Things are not looking good. M and I took the kids to REI the other night, and in the car ride over I snapped. My son's incessant talking was causing my head to ring. In fact, it felt as if his whiny high voice was right intside my brain. I did yoga breaths for as long as I could and then I asked J to be quiet.
"Why?" he asked.
"Because Mommy's ears hurt."
"Why do your ears hurt?"
"Because you've been talking a lot and my ears are a little tired."
"Why does it mean that I make your ears tired?"

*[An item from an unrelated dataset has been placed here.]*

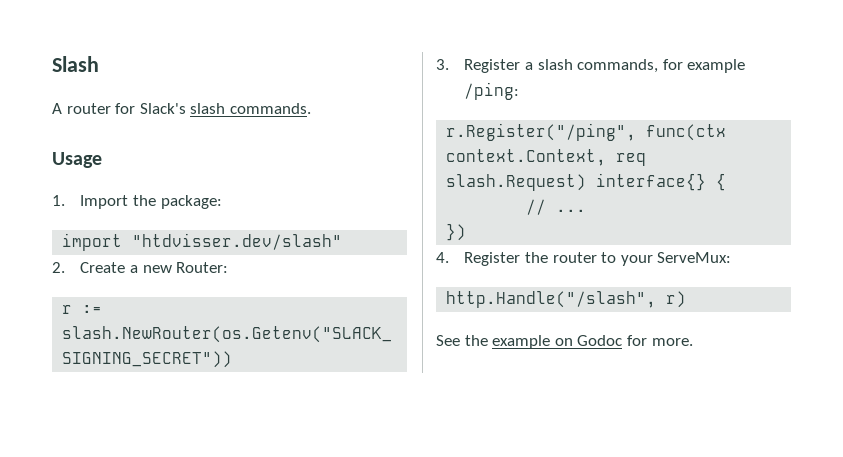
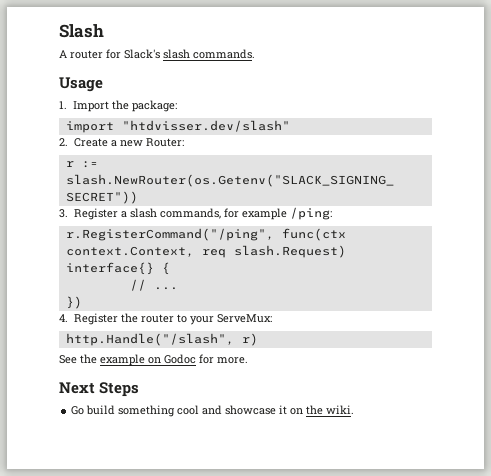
[446,123,637,141] r.Register("/ping", -> [65,228,274,241] r.RegisterCommand("/ping",
(693, 342) none -> [59,382,140,397] [71,405,355,417] // Next Steps // Go build something cool and showcase it on the wiki.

I let out another forceful exhalation at the corner of Broadway and John and looked to my husband for help. We were stopped at the light; I could have just stepped out. But I stayed put. After all, we needed a tent. It would be fine once we got there. The kids could loll about in tents and play with folding chairs. I just needed a moment of peace.
An hour and a half later, we were dragging J off the play structure at REI and paying for a cart load of camping crap (or Crapp, as the word is used in Neal Stephenson's The System of the World, which M is reading) while he complained bitterly about being removed from the giant plastic tree. I survived the car ride home by singing "Baa Baa Black Sheep" to the children. In the time it took M to get J out of the car, upstairs, and into pajamas, I had put the baby to bed, brushed my teeth, and crawled under my covers. M came in later and lay next to me.
"You should think about calling those psychiatrists," he said.